A body of experimental evidence suggests that the female sex is associated with a lower risk of mortality after trauma-hemorrhage. However, controversy remains regarding the mechanism responsible for these differences and if basic science findings correspond to clinical differences. Racial disparities in trauma outcomes have also been increasingly described. Until now, research on the association between sex and trauma patient outcomes mainly focused on patients in Europe and the United States. Our research attempted to determine whether the female sex is associated with a survival advantage among severely injured Chinese trauma patients.

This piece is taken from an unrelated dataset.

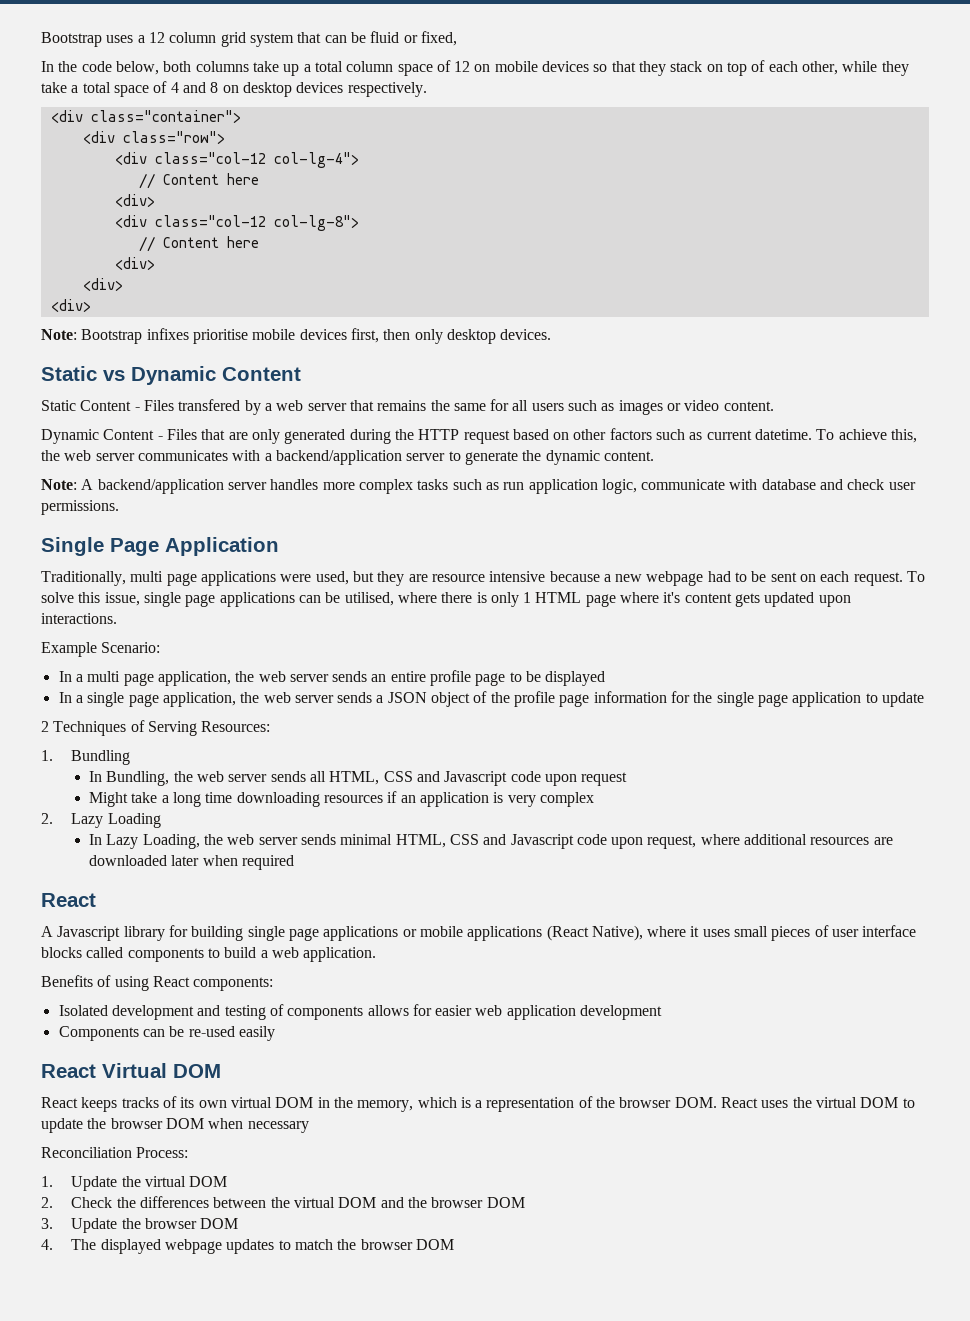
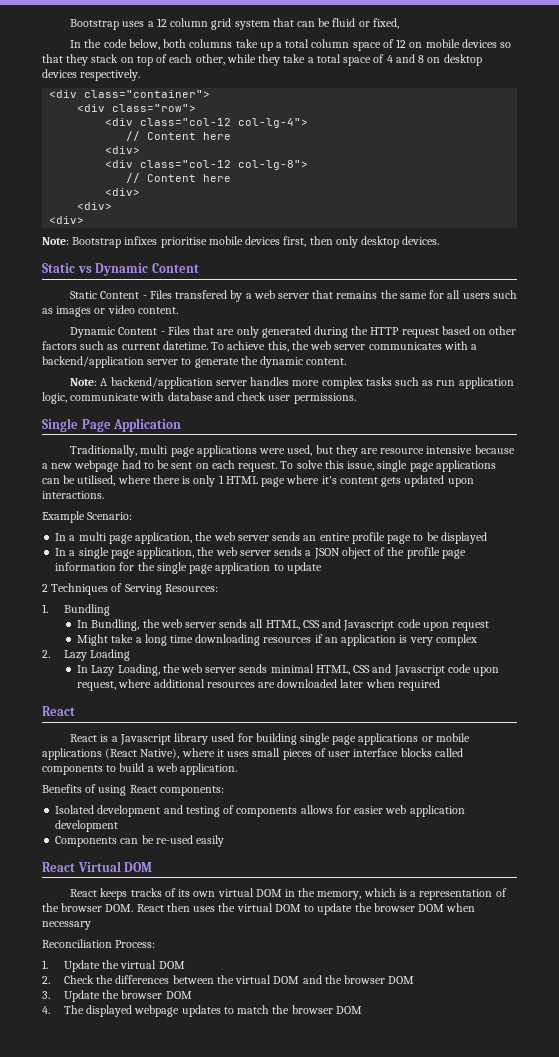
- A Javascript library for building single page applications or mobile applications (React Native), where it uses small pieces of user interface blocks called components to build a web application.
+ React is a Javascript library used for building single page applications or mobile applications (React Native), where it uses small pieces of user interface blocks called components to build a web application.
- React keeps tracks of its own virtual DOM in the memory, which is a representation of the browser DOM. React uses the virtual DOM to update the browser DOM when necessary
+ React keeps tracks of its own virtual DOM in the memory, which is a representation of the browser DOM. React then uses the virtual DOM to update the browser DOM when necessary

A retrospective analysis of data derived from the Emergency Intensive Care Unit of the Shanghai Sixth People's Hospital Acute Trauma Center during 2010-2013 was performed to characterize differences in sex-based outcomes after severe blunt trauma. The patient study cohort (858 Asian subjects) was then stratified by age and injury severity (ISS). Crude and adjusted odds ratios (ORs) were calculated to evaluate the association between sex and nosocomial infection rate and hospitalized mortality, both overall and by age and ISS category subgroups. Among all trauma patients, females had a significantly lower risk of in-hospital mortality compared with males (OR, 0.41; 95% CI, 0.20 -0.85). This difference was most apparent for patients younger than 50 years old (OR, 0.31; 95% CI, 0.12-0.82) and the group with ISS scores ≥ 25 (OR, 0.39; 95% CI, 0.17 - 0.91). No differences in development of nosocomial infections between sexes were seen among the overall patient group and subgroups. This study revealed a statistically significant association between sex and mortality among severe blunt trauma patients, particularly those patients < 50 years old and with ISS scores ≥ 25. Women had significantly lower mortality than men after severe blunt trauma. These results highlight the important role of sex hormones and sex-based outcome differences following severe traumatic injury in the Chinese population.